→ **Given entries**
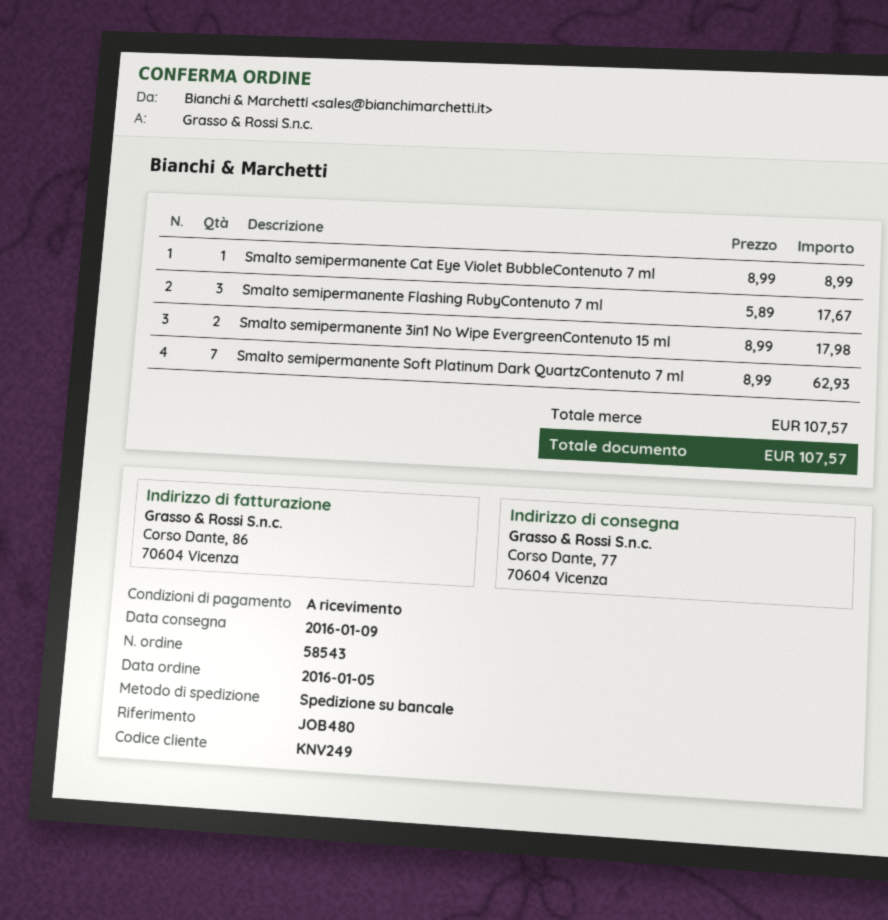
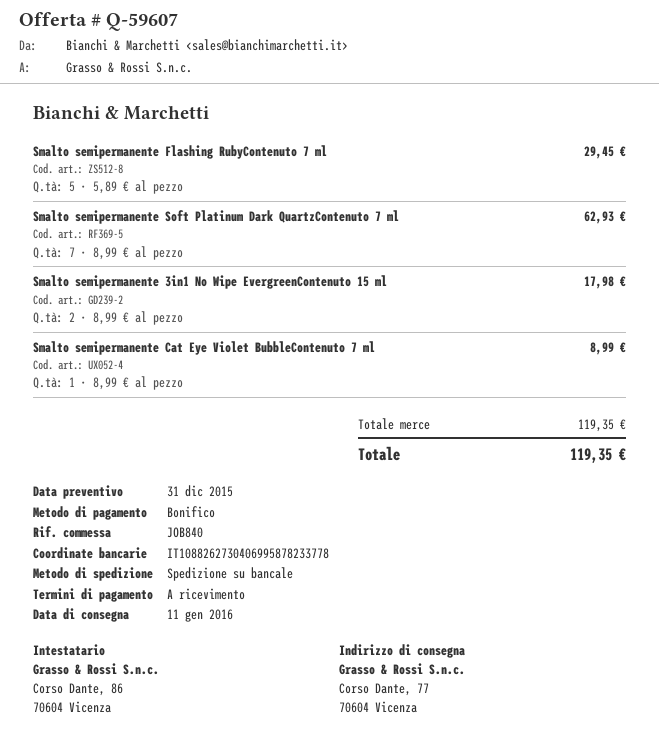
delivery date: 2016-01-09 -> 2016-01-11
reference: JOB480 -> JOB840
Smalto semipermanente Flashing RubyContenuto 7 ml: 3 x 5.89 = 17.67 -> 5 x 5.89 = 29.45
subtotal: 107.57 -> 119.35
total: 107.57 -> 119.35

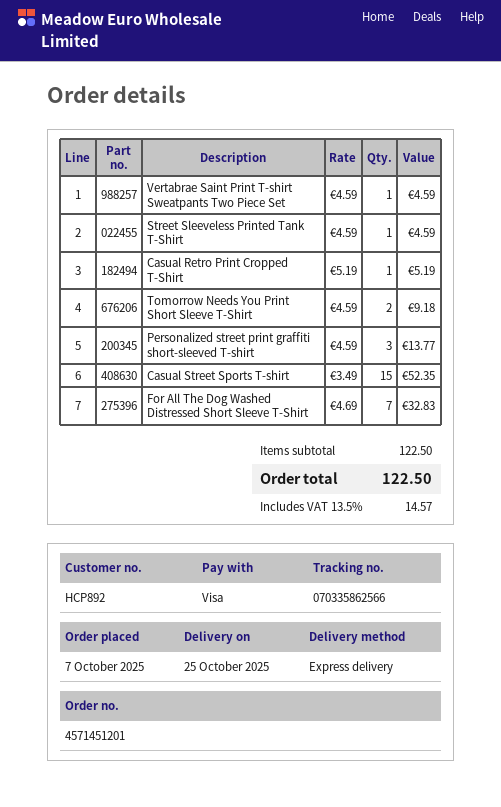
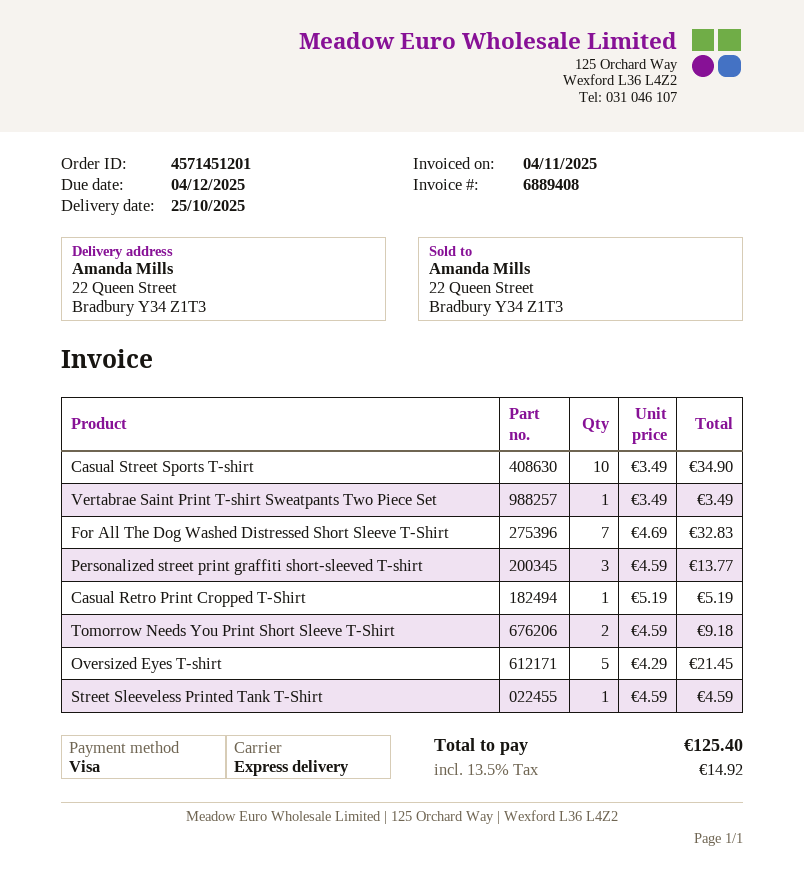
Vertabrae Saint Print T-shirt Sweatpants Two Piece Set: 1 x 4.59 = 4.59 -> 1 x 3.49 = 3.49
Casual Street Sports T-shirt: 15 x 3.49 = 52.35 -> 10 x 3.49 = 34.90
Oversized Eyes T-shirt: none -> 5 x 4.29 = 21.45
tax: 13.5% = 14.57 -> 13.5% = 14.92
total: 122.50 -> 125.40

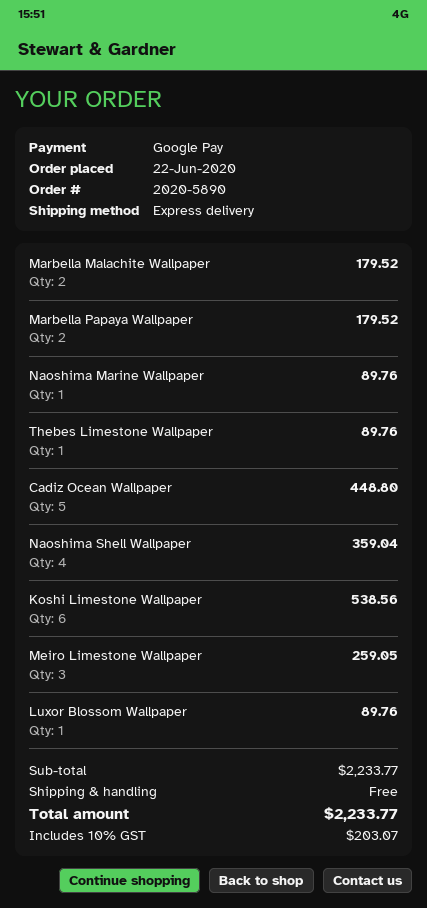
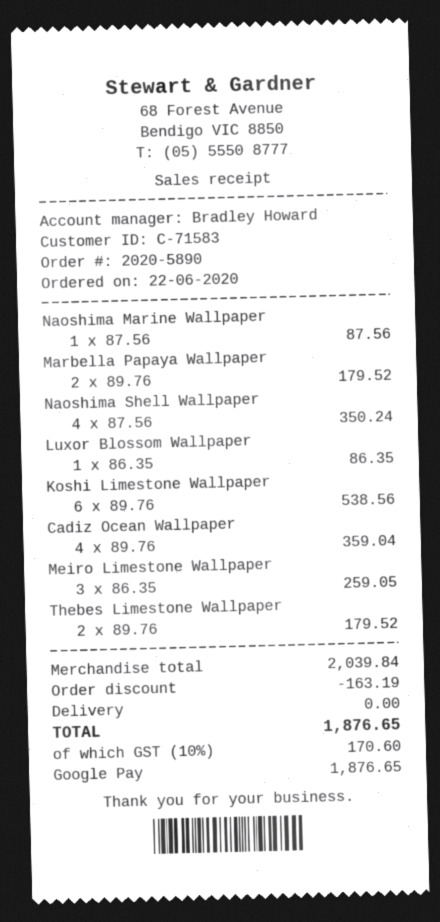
Marbella Malachite Wallpaper: 2 for 179.52 -> none
Naoshima Marine Wallpaper: 1 for 89.76 -> 1 for 87.56
Thebes Limestone Wallpaper: 1 for 89.76 -> 2 for 179.52
Cadiz Ocean Wallpaper: 5 for 448.80 -> 4 for 359.04
Naoshima Shell Wallpaper: 4 for 359.04 -> 4 for 350.24
Luxor Blossom Wallpaper: 1 for 89.76 -> 1 for 86.35
subtotal: 2233.77 -> 2039.84
discount: none -> 163.19
tax: 10% = 203.07 -> 10% = 170.60
total: 2233.77 -> 1876.65

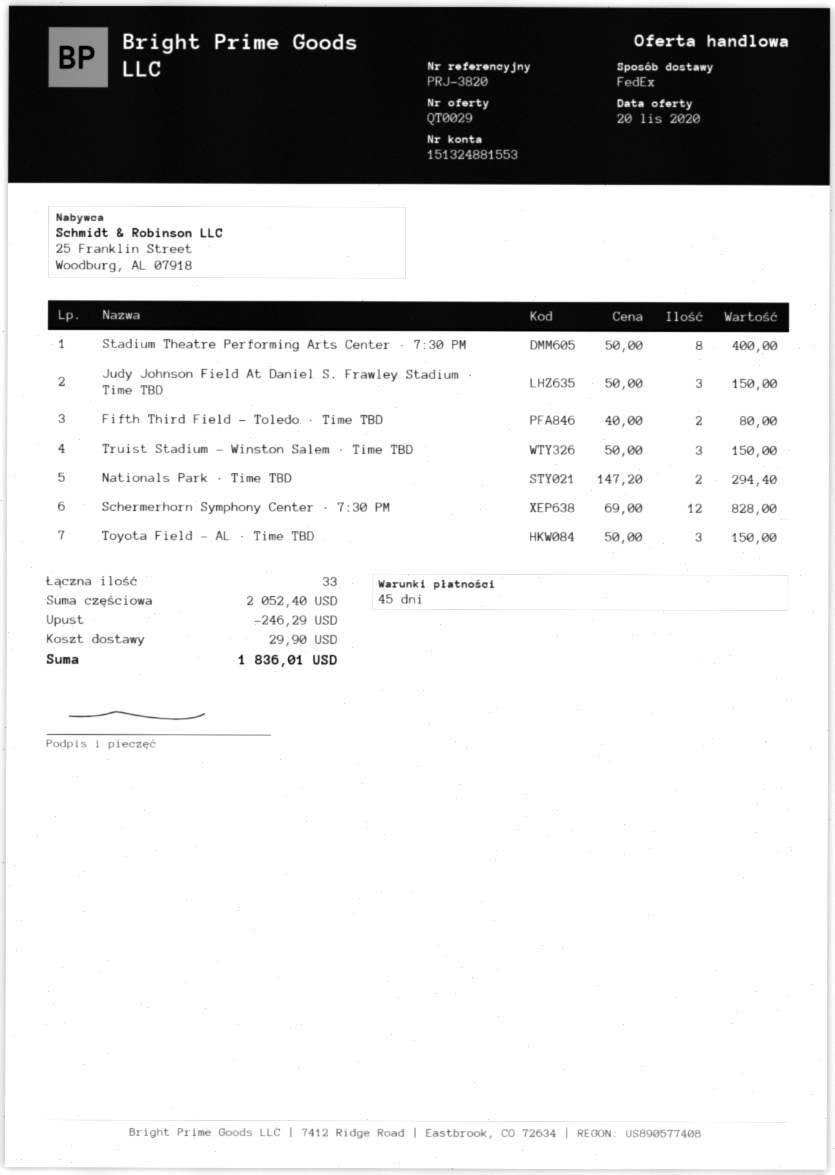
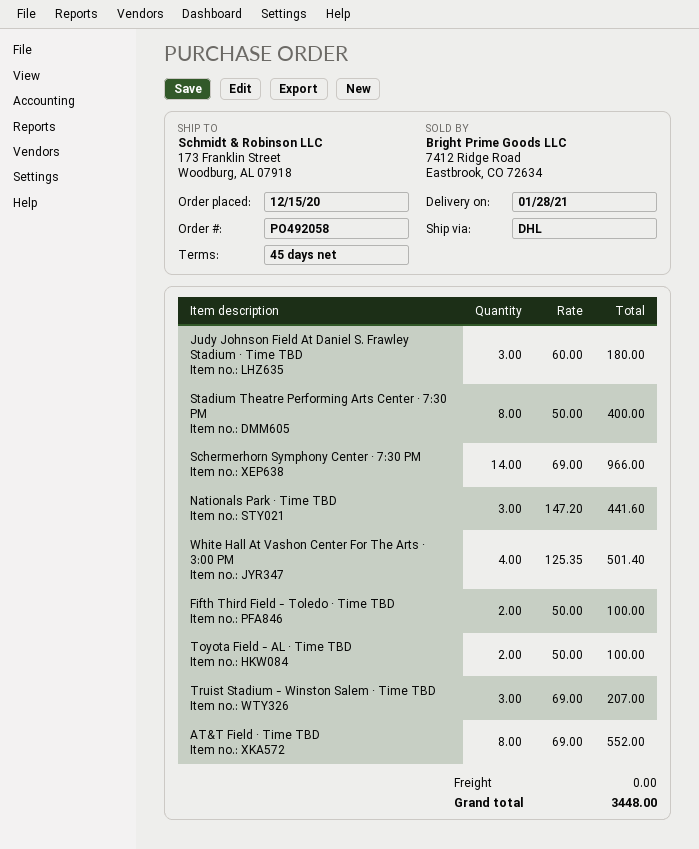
shipping method: FedEx -> DHL
Judy Johnson Field At Daniel S. Frawley Stadium · Time TBD: 3 x 50.00 = 150.00 -> 3 x 60.00 = 180.00
Fifth Third Field - Toledo · Time TBD: 2 x 40.00 = 80.00 -> 2 x 50.00 = 100.00
Truist Stadium - Winston Salem · Time TBD: 3 x 50.00 = 150.00 -> 3 x 69.00 = 207.00
Nationals Park · Time TBD: 2 x 147.20 = 294.40 -> 3 x 147.20 = 441.60
Schermerhorn Symphony Center · 7:30 PM: 12 x 69.00 = 828.00 -> 14 x 69.00 = 966.00
Toyota Field - AL · Time TBD: 3 x 50.00 = 150.00 -> 2 x 50.00 = 100.00
White Hall At Vashon Center For The Arts · 3:00 PM: none -> 4 x 125.35 = 501.40
AT&T Field · Time TBD: none -> 8 x 69.00 = 552.00
discount: 246.29 -> none
shipping: 29.90 -> 0.00
total: 1836.01 -> 3448.00

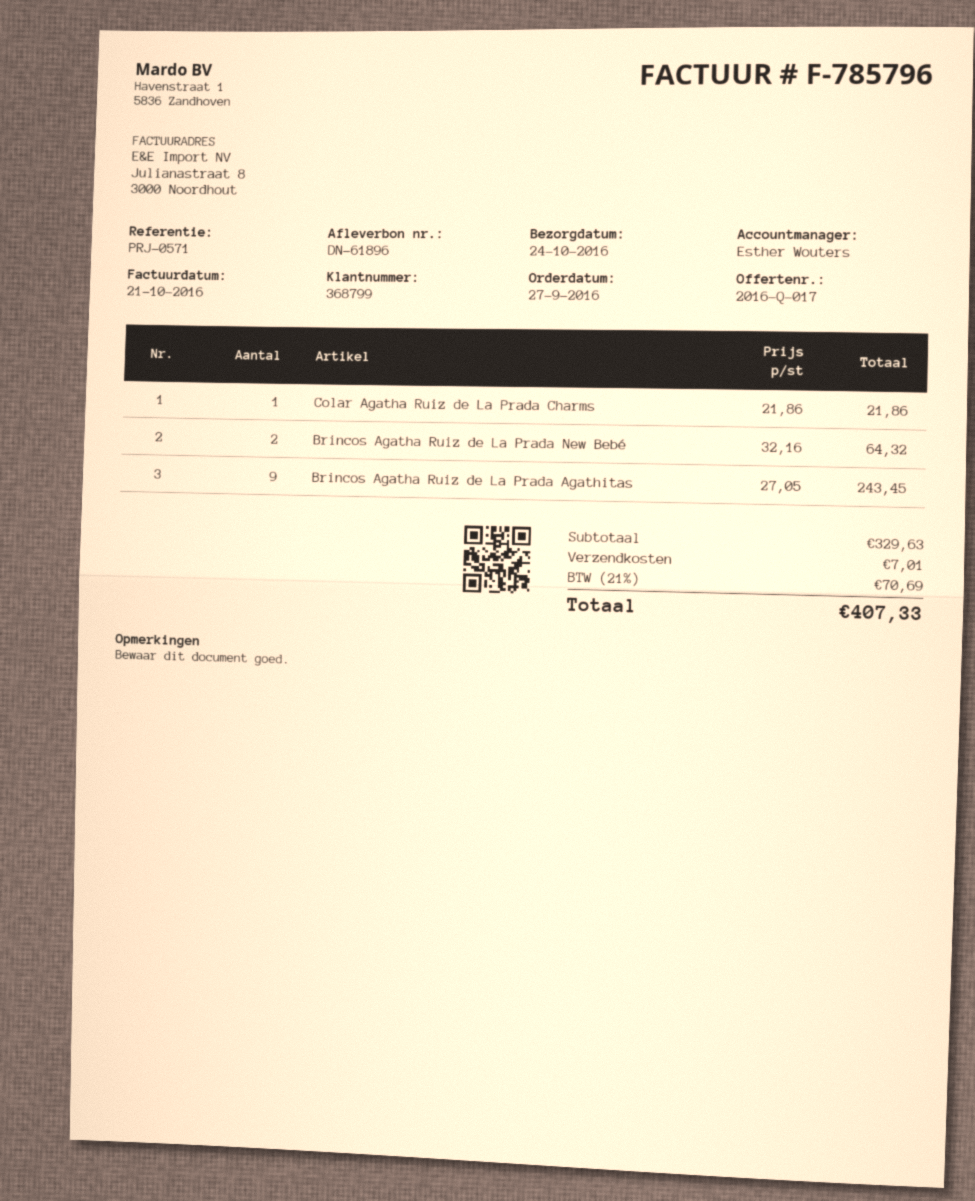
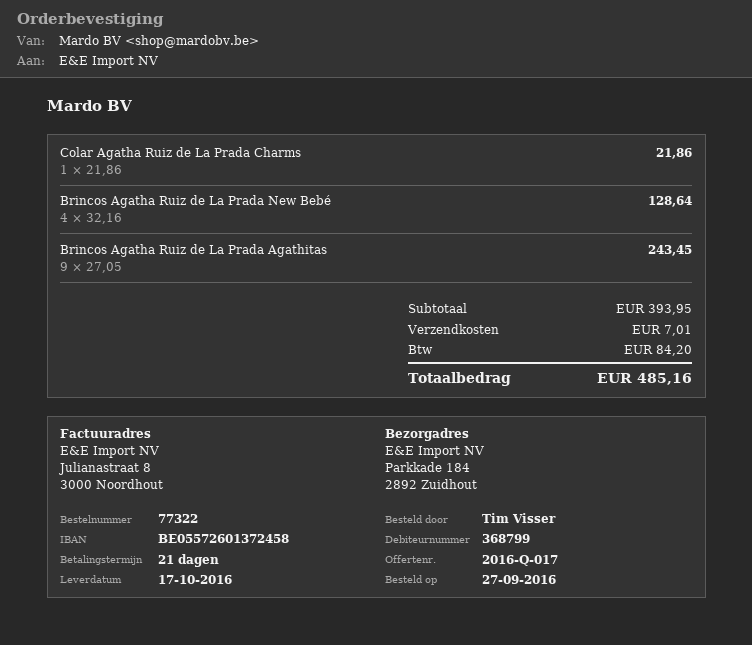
delivery date: 2016-10-24 -> 2016-10-17
Brincos Agatha Ruiz de La Prada New Bebé: 2 x 32.16 = 64.32 -> 4 x 32.16 = 128.64
subtotal: 329.63 -> 393.95
tax: 70.69 -> 84.20
total: 407.33 -> 485.16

→ **Work to complete**
Pictures excluded, reproduce only the part above that opens with the line holding "Casual Street Sports" and closes with the line holding "Truist Stadium - Winston", exactly as written.

→ **Solution to this problem**
Casual Street Sports T-shirt: 15 x 3.49 = 52.35 -> 10 x 3.49 = 34.90
Oversized Eyes T-shirt: none -> 5 x 4.29 = 21.45
tax: 13.5% = 14.57 -> 13.5% = 14.92
total: 122.50 -> 125.40

Marbella Malachite Wallpaper: 2 for 179.52 -> none
Naoshima Marine Wallpaper: 1 for 89.76 -> 1 for 87.56
Thebes Limestone Wallpaper: 1 for 89.76 -> 2 for 179.52
Cadiz Ocean Wallpaper: 5 for 448.80 -> 4 for 359.04
Naoshima Shell Wallpaper: 4 for 359.04 -> 4 for 350.24
Luxor Blossom Wallpaper: 1 for 89.76 -> 1 for 86.35
subtotal: 2233.77 -> 2039.84
discount: none -> 163.19
tax: 10% = 203.07 -> 10% = 170.60
total: 2233.77 -> 1876.65

shipping method: FedEx -> DHL
Judy Johnson Field At Daniel S. Frawley Stadium · Time TBD: 3 x 50.00 = 150.00 -> 3 x 60.00 = 180.00
Fifth Third Field - Toledo · Time TBD: 2 x 40.00 = 80.00 -> 2 x 50.00 = 100.00
Truist Stadium - Winston Salem · Time TBD: 3 x 50.00 = 150.00 -> 3 x 69.00 = 207.00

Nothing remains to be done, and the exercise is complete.